Thermopad -- For the latest in cool mousepads, check out the Thermopad. Between rubber padding and a textured lexan surface (like any other good mousepad) is a hidden pattern in heat-sensitive liquid crystal. On the right side, the heat of your hand reveals a Celtic pattern (it's invisible when cold). The left side of the mousepad sports an embedded liquid crystal thermometer that tells the room temperature in Fahrenheit and Celsius. It costs $16 and is only available from Creative Edges Toy Company, which is offering to pay USPS shipping costs for TidBITS readers (so mention where you heard about it to save a couple of bucks).
Creative Edges Toy Company -- 408/622-9854 --<email@example.com>
Roger Weeks <firstname.lastname@example.org> recommends a more esoteric program:
For MIDI sequencing freaks and other musical types, I highly recommend Emagic's Notator Logic Audio as the high end sequencing and notation program of choice. There's so much this program can do I'm still scratching the surface a month later. Bear in mind this was purchased with a $3,000 Digidesign Session 8, which enables me to record eight tracks of digital audio to my hard disk. However, this is the end-all and be-all of MIDI sequencers without all the nifty digital features. An environment window allows you to design your own MIDI delays, arpeggiators, and other effects. You can synchronize digital audio with MIDI data. A must have for any serious MIDI musician.
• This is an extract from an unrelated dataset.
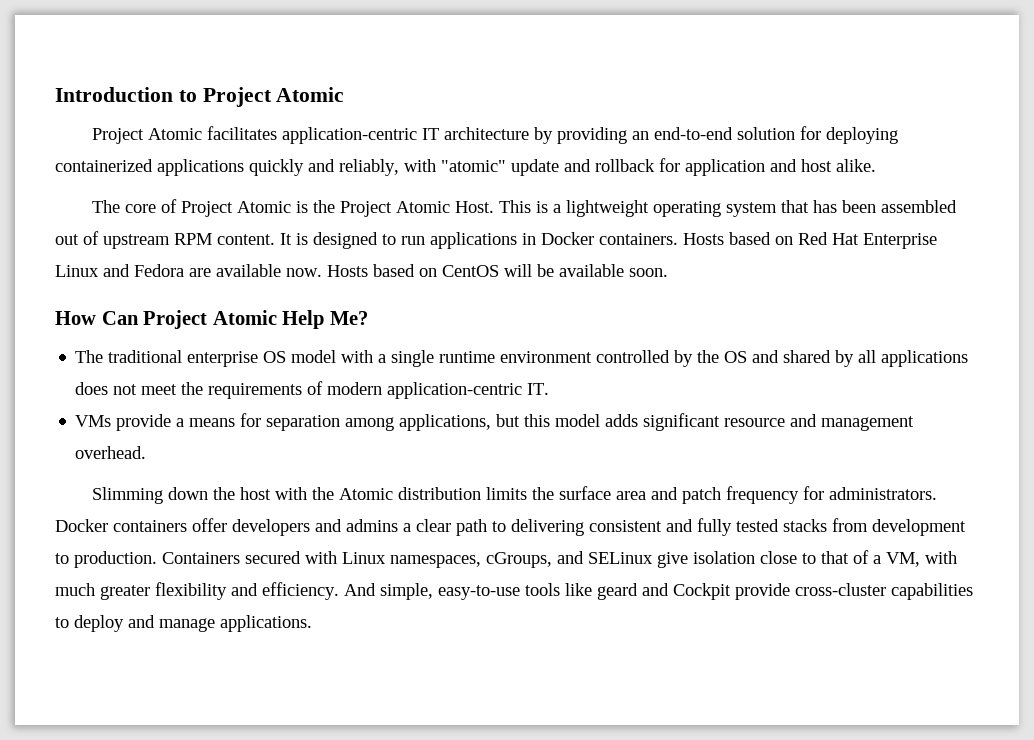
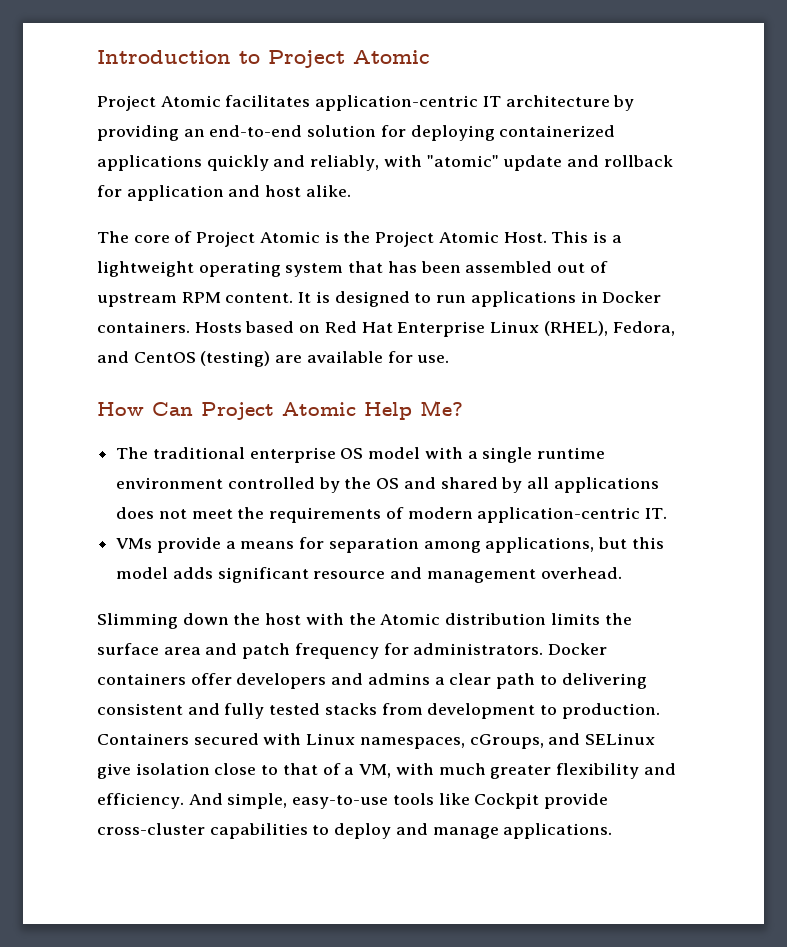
[103,264,668,277] and Fedora are available now. Hosts based on CentOS will be available soon. -> [543,321,675,336] [97,351,450,367] (RHEL), Fedora, and CentOS (testing) are available for use.
[597,583,669,600] geard and -> (470, 799) none

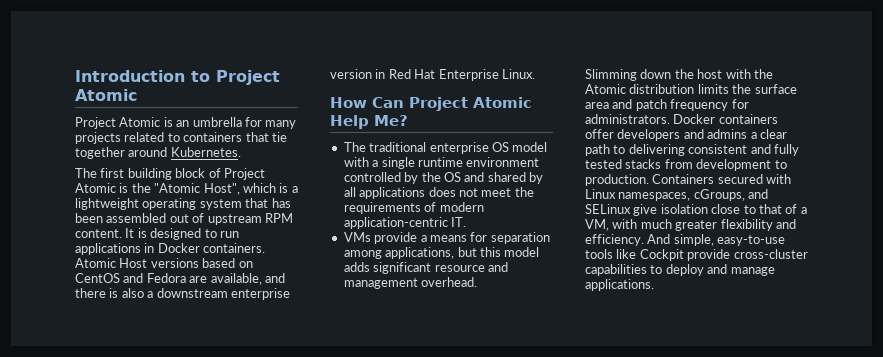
[225,95,635,111] [97,125,616,141] [97,155,673,171] [97,185,351,201] [97,231,170,243] facilitates application-centric IT architecture by providing an end-to-end solution for deploying containerized applications quickly and reliably, with "atomic" update and rollback for application and host alike. // The core -> [163,117,297,129] [75,132,287,144] [75,147,241,159] [75,168,206,180] is an umbrella for many projects related to containers that tie together around Kubernetes. // The first building block
[375,231,589,247] Project Atomic Host. This -> [154,183,276,195] "Atomic Host", which
[194,321,675,337] [97,351,450,367] Hosts based on Red Hat Enterprise Linux (RHEL), Fedora, and CentOS (testing) are available for use. -> [75,258,253,268] [75,273,285,285] [75,288,290,300] [330,69,535,81] Atomic Host versions based on CentOS and Fedora are available, and there is also a downstream enterprise version in Red Hat Enterprise Linux.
Neil E. Mickelson <email@example.com> comments:
Let's face it - Myst is the best game available for Mac adventurers right now, hands down. No violence (i.e. it meets parental approval), puzzles that make you use your head, and graphics and sound that draw you into the world like no other game I've ever played. This thing is a reason to buy a CD-ROM drive. I won't describe it more than that, since it would defeat the purpose of the game. This one's a keeper. Get it and lose yourself in the worlds of Myst today!!
Suman Chakrabarti <firstname.lastname@example.org> writes:
I have a few gift recommendations.
LabelOnce labels from APS. These puppies are fantastic, and I love the ability to use only one label per disk, and just erase it whenever I need to. I use them on my floppies, 270 MB SyQuest cartridges, and VHS videotapes.
Dragon's Lair CD-ROM. This classic faithfully reproduces the old arcade game that was one of the first to cost 50 cents (instead of 25). It "only" goes to 8-bit color, but has good hints, and you can get the actual answers by calling ReadySoft at a 905-number and going through their menu. $39.95, I think, from Educorp.
Educorp is selling a CD-ROM bundle including Lunicus, Jump Raven, and Who Killed Sam Rupert for $79.95. I've only played Lunicus so far, and that's highly cool. The other two have had good reviews in various spots. I think Jump Raven might even have made Macworld's top games list this year.
No, I haven't gotten Myst, yet. I'm saving the best for last.
David Johnson <email@example.com> offers a custom suggestion:
I recently found a great gift idea, made by Ultimate Software <firstname.lastname@example.org>. They make custom screensavers, and will scan your favorite photos into an After Dark module. I sent in pictures of my roommate's cats, and they sent back a module that displayed her kitties with cool zoom and melt effects, and had a little mouse running around with them. They have special modules for cats, dogs, and people.